Extracted data —
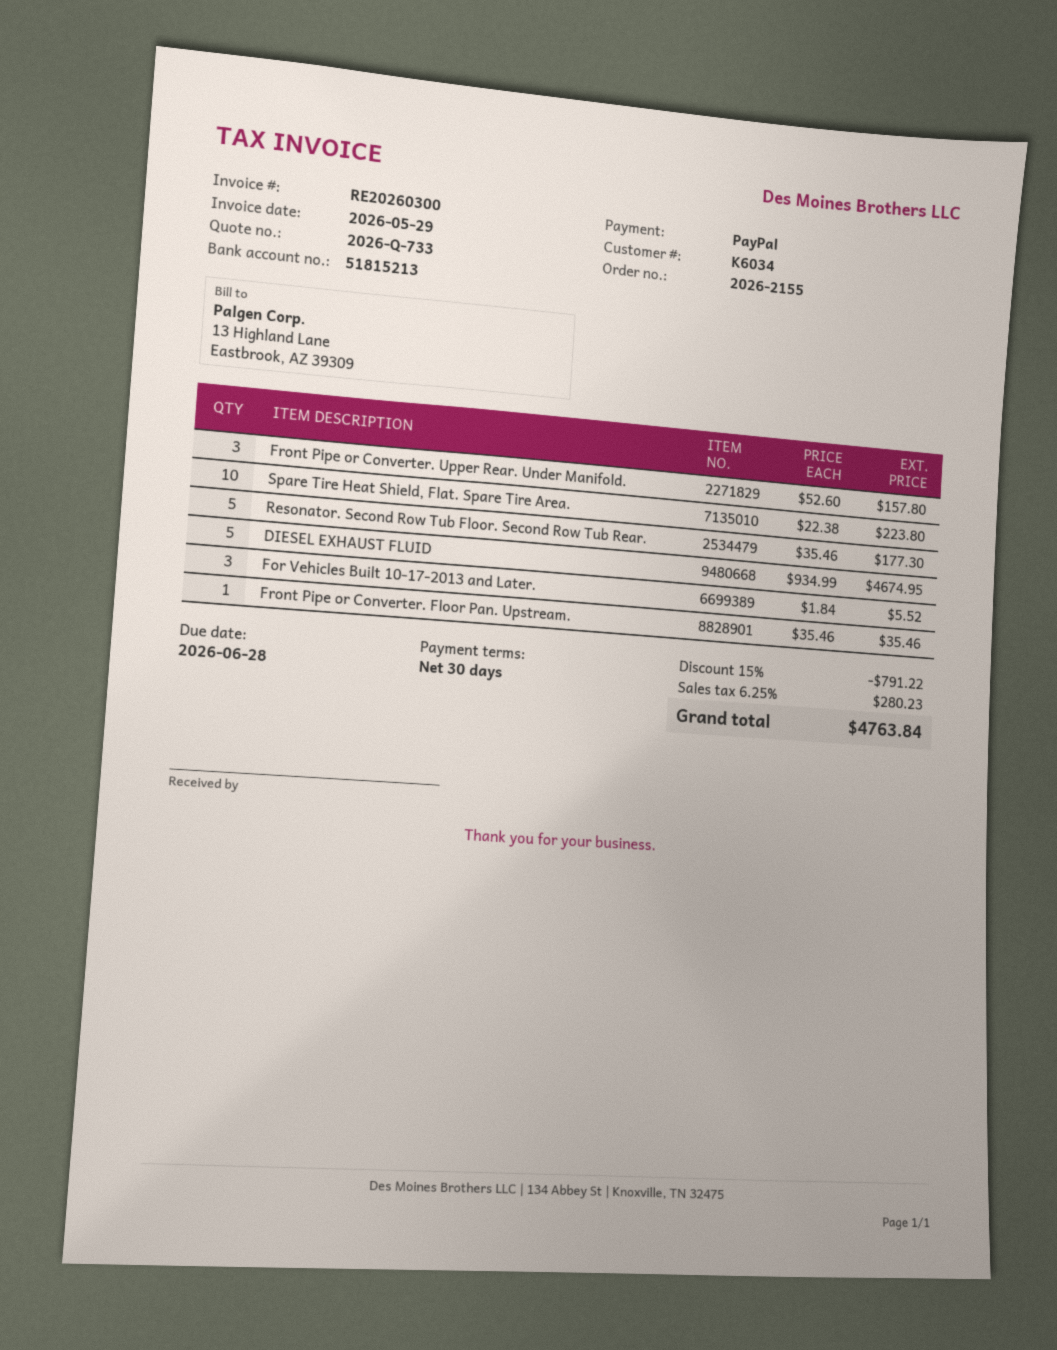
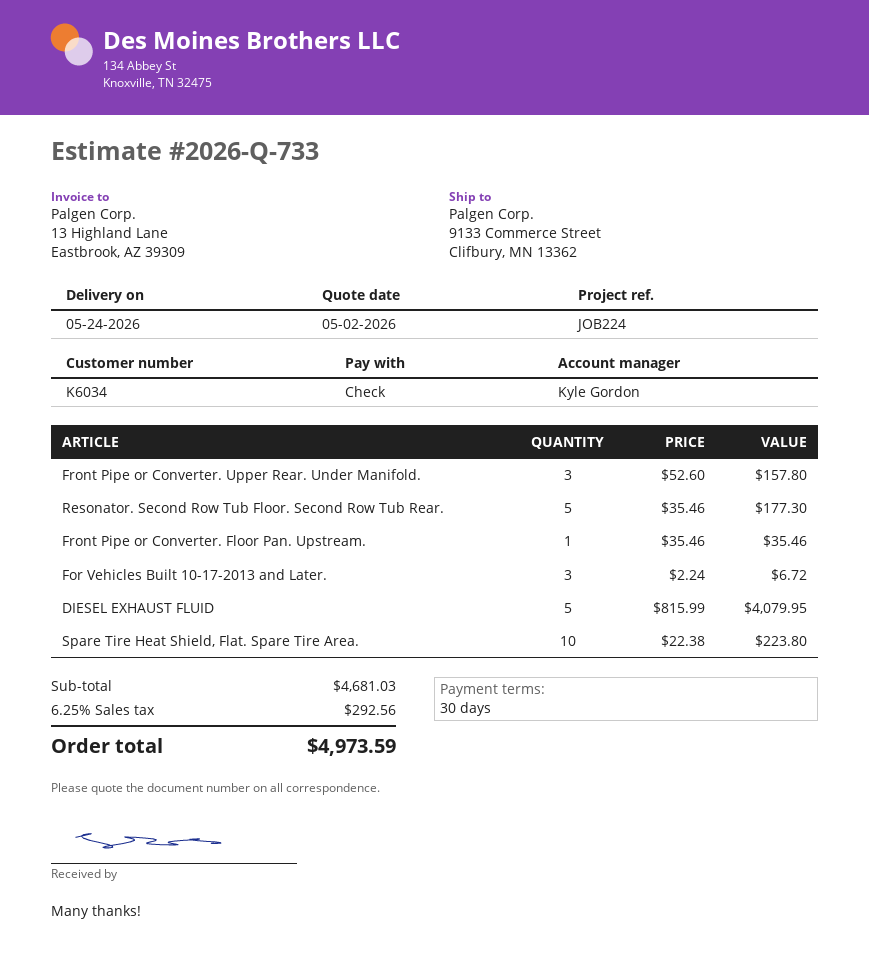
payment method: PayPal -> cheque
DIESEL EXHAUST FLUID: 5 x 934.99 = 4674.95 -> 5 x 815.99 = 4079.95
For Vehicles Built 10-17-2013 and Later.: 3 x 1.84 = 5.52 -> 3 x 2.24 = 6.72
discount: 15% = 791.22 -> none
tax: 6.25% = 280.23 -> 6.25% = 292.56
total: 4763.84 -> 4973.59

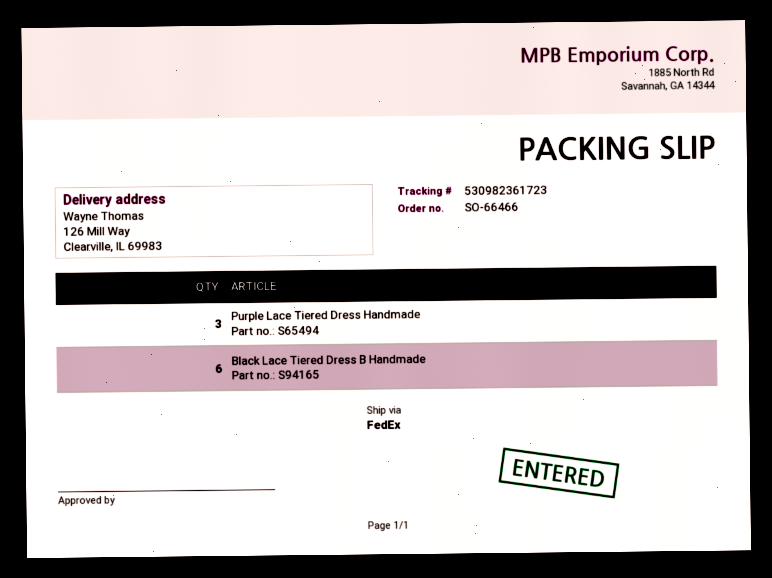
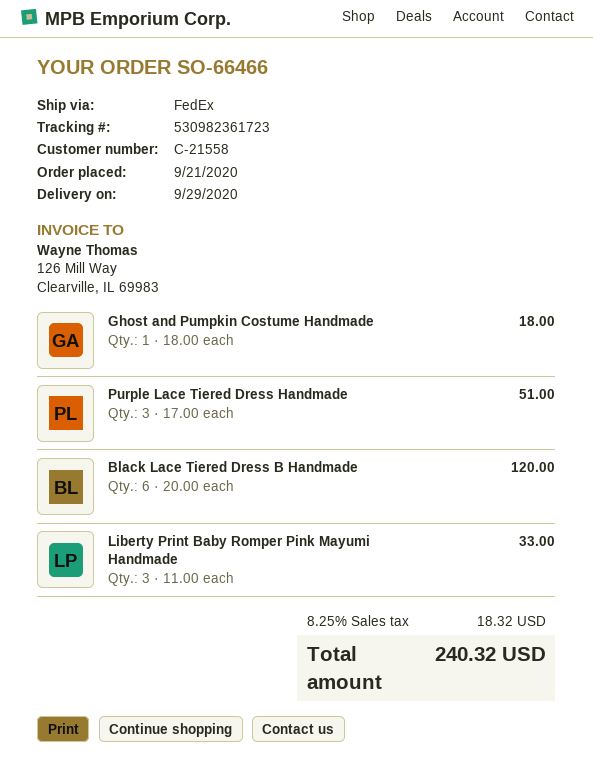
Ghost and Pumpkin Costume Handmade: none -> 1
Liberty Print Baby Romper Pink Mayumi Handmade: none -> 3

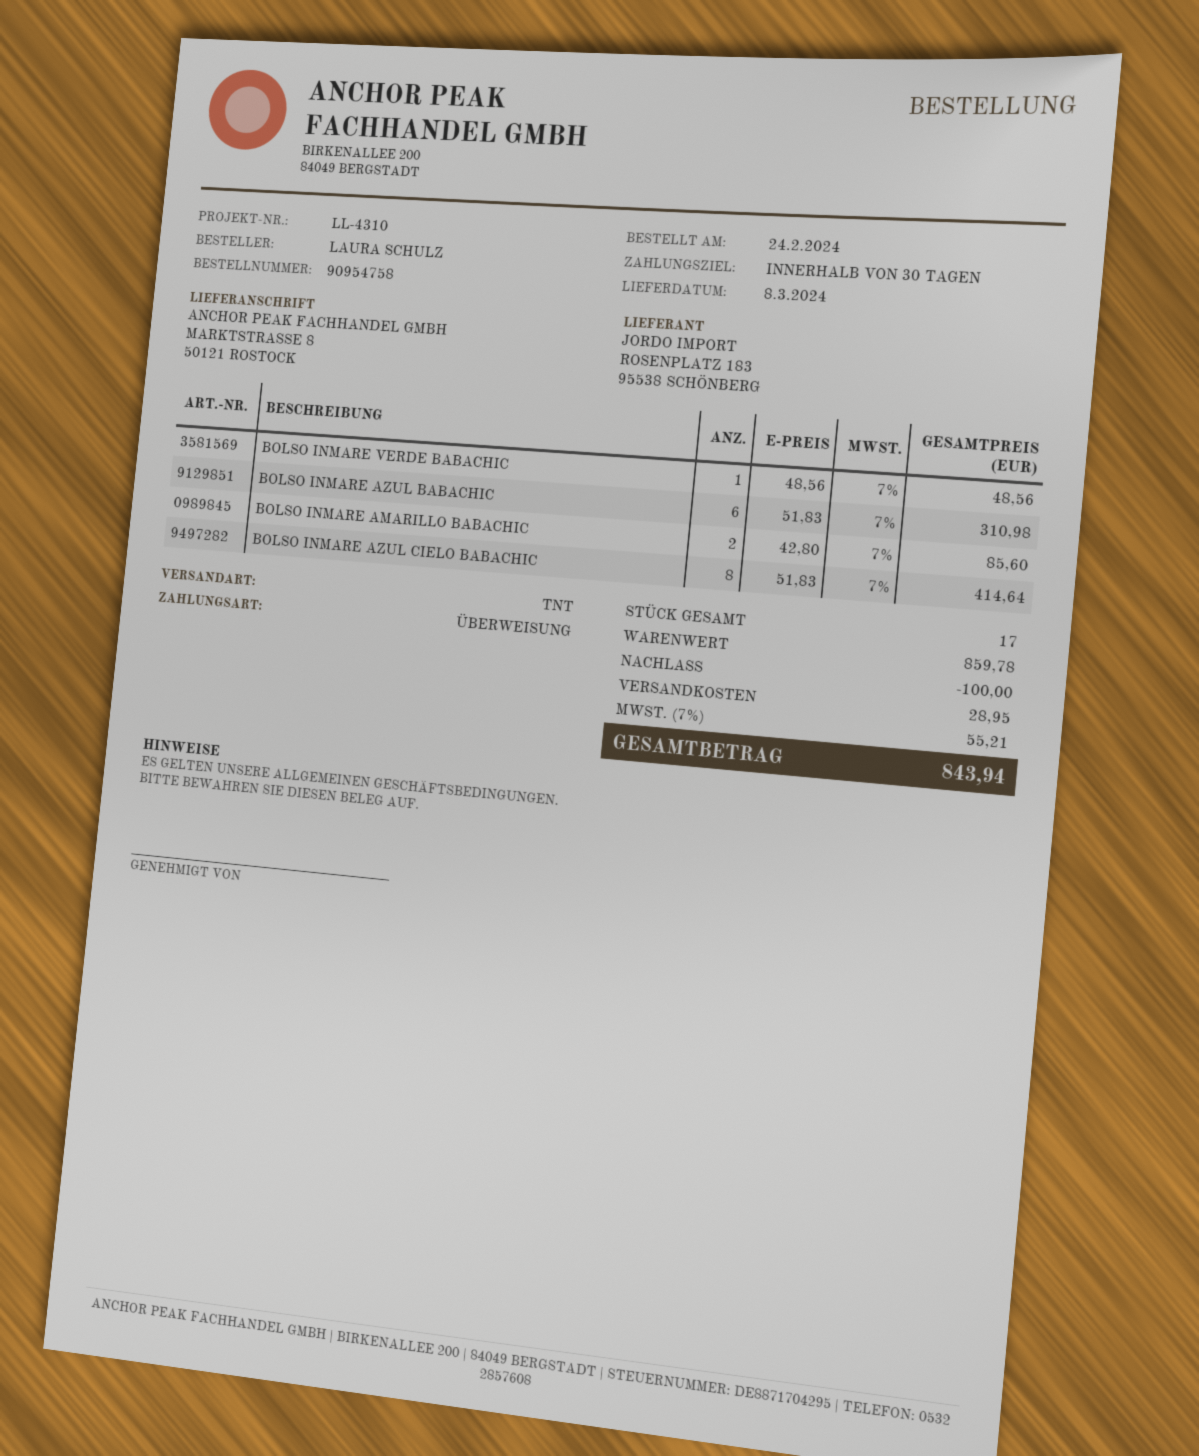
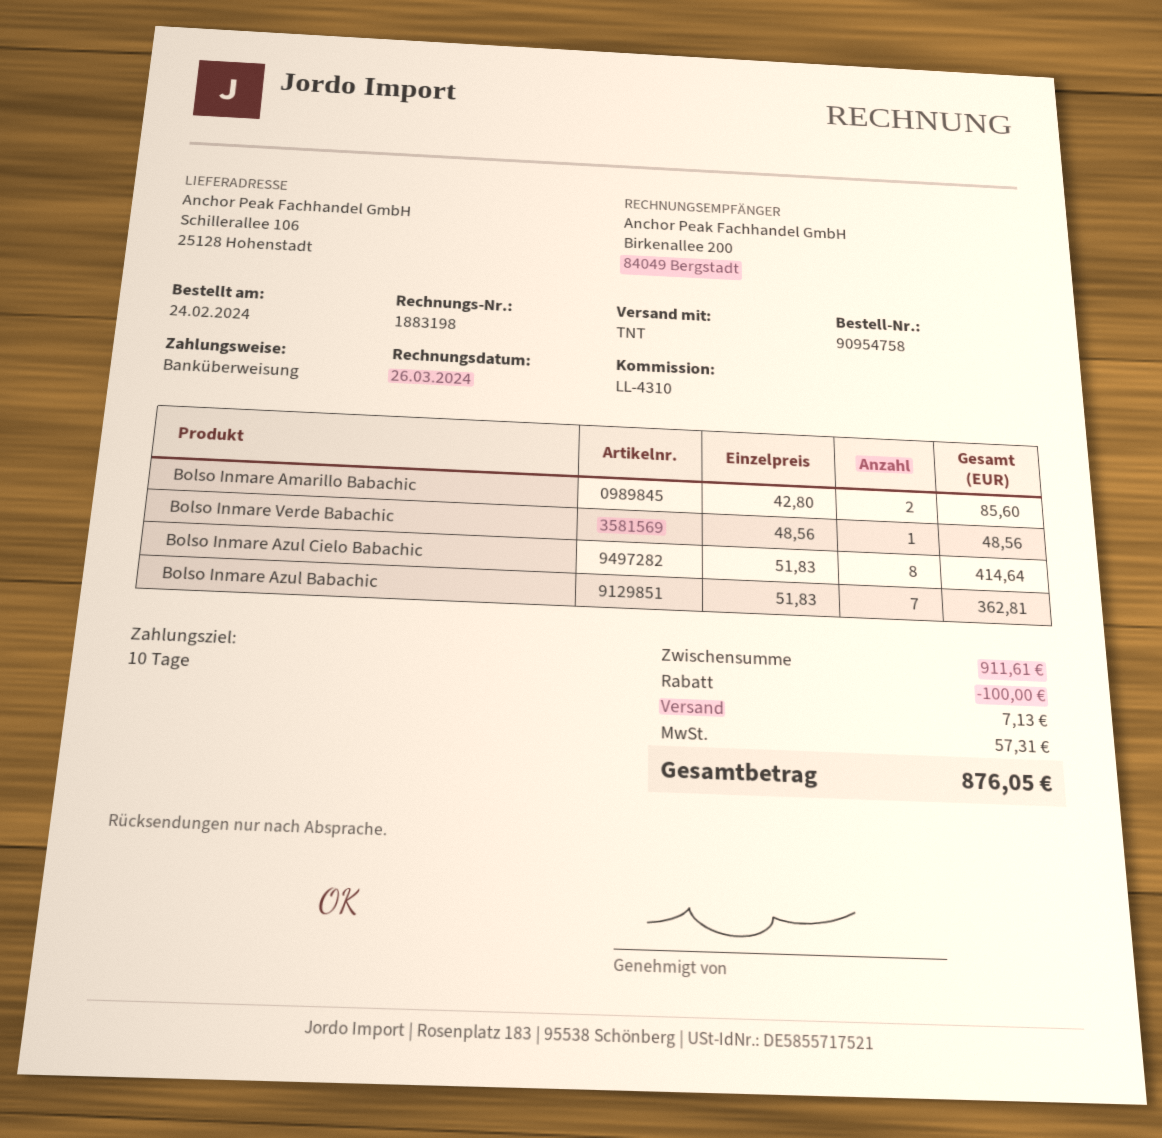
payment terms: 30 days -> 10 days
ship to: MARKTSTRASSE 8, 50121 ROSTOCK -> Schillerallee 106, 25128 Hohenstadt
BOLSO INMARE AZUL BABACHIC: 6 x 51.83 = 310.98 -> 7 x 51.83 = 362.81
subtotal: 859.78 -> 911.61
shipping: 28.95 -> 7.13
tax: 55.21 -> 57.31
total: 843.94 -> 876.05

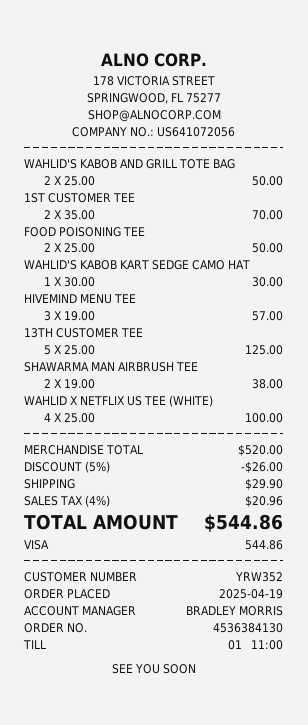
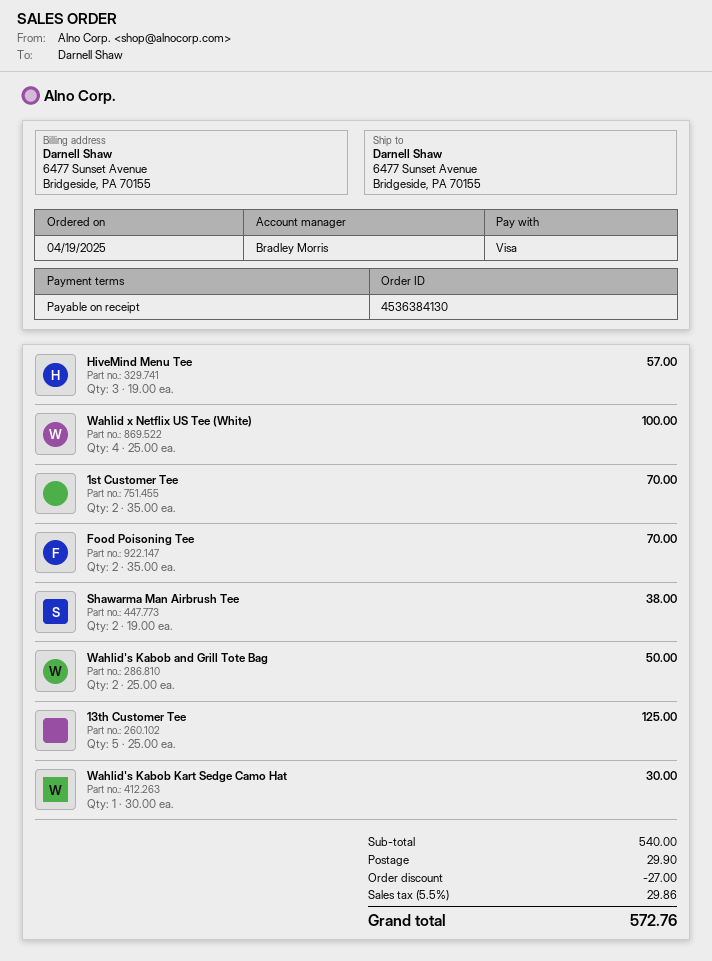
FOOD POISONING TEE: 2 x 25.00 = 50.00 -> 2 x 35.00 = 70.00
subtotal: 520.00 -> 540.00
discount: 26.00 -> 27.00
tax: 4% = 20.96 -> 5.5% = 29.86
total: 544.86 -> 572.76

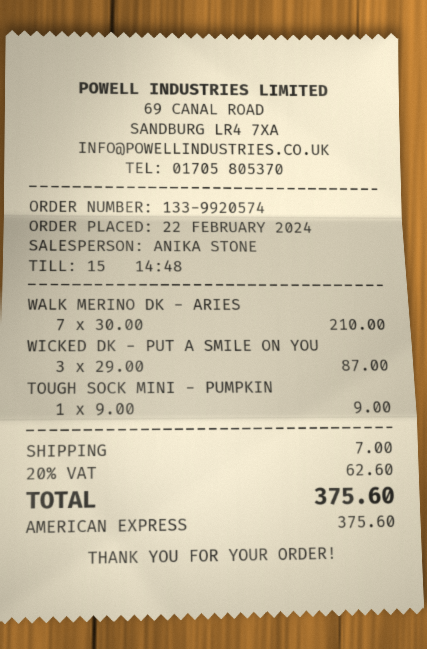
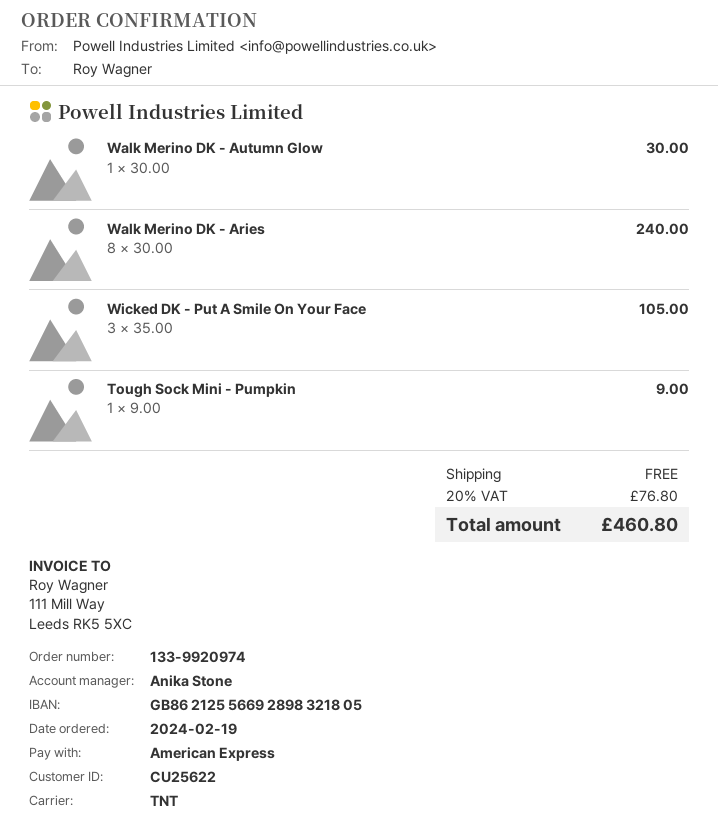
order number: 133-9920574 -> 133-9920974
order date: 2024-02-22 -> 2024-02-19
WALK MERINO DK - ARIES: 7 x 30.00 = 210.00 -> 8 x 30.00 = 240.00
WICKED DK - PUT A SMILE ON YOU: 3 x 29.00 = 87.00 -> 3 x 35.00 = 105.00
Walk Merino DK - Autumn Glow: none -> 1 x 30.00 = 30.00
shipping: 7.00 -> 0.00
tax: 20% = 62.60 -> 20% = 76.80
total: 375.60 -> 460.80

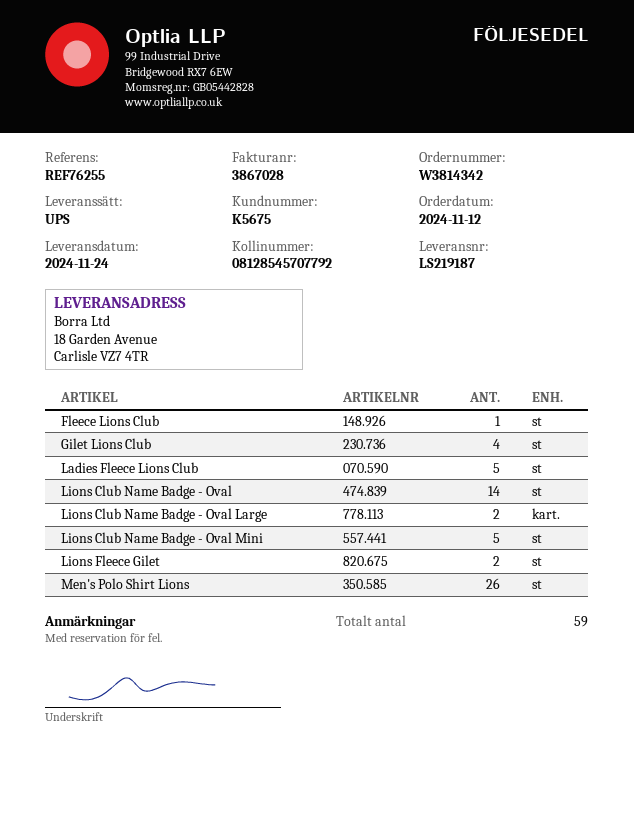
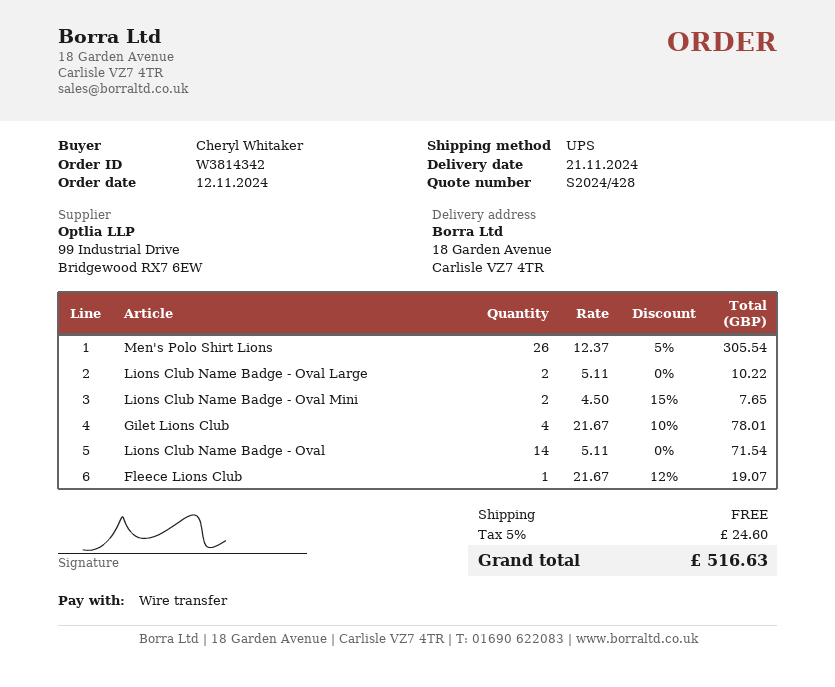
delivery date: 2024-11-24 -> 2024-11-21
Ladies Fleece Lions Club: 5 -> none
Lions Club Name Badge - Oval Mini: 5 -> 2
Lions Fleece Gilet: 2 -> none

What is required — Return exactly the lines that begin with the one containing "FOOD POISONING TEE: 2" and end with the final line of the data above; include no pictures.

Answer section —
FOOD POISONING TEE: 2 x 25.00 = 50.00 -> 2 x 35.00 = 70.00
subtotal: 520.00 -> 540.00
discount: 26.00 -> 27.00
tax: 4% = 20.96 -> 5.5% = 29.86
total: 544.86 -> 572.76

order number: 133-9920574 -> 133-9920974
order date: 2024-02-22 -> 2024-02-19
WALK MERINO DK - ARIES: 7 x 30.00 = 210.00 -> 8 x 30.00 = 240.00
WICKED DK - PUT A SMILE ON YOU: 3 x 29.00 = 87.00 -> 3 x 35.00 = 105.00
Walk Merino DK - Autumn Glow: none -> 1 x 30.00 = 30.00
shipping: 7.00 -> 0.00
tax: 20% = 62.60 -> 20% = 76.80
total: 375.60 -> 460.80

delivery date: 2024-11-24 -> 2024-11-21
Ladies Fleece Lions Club: 5 -> none
Lions Club Name Badge - Oval Mini: 5 -> 2
Lions Fleece Gilet: 2 -> none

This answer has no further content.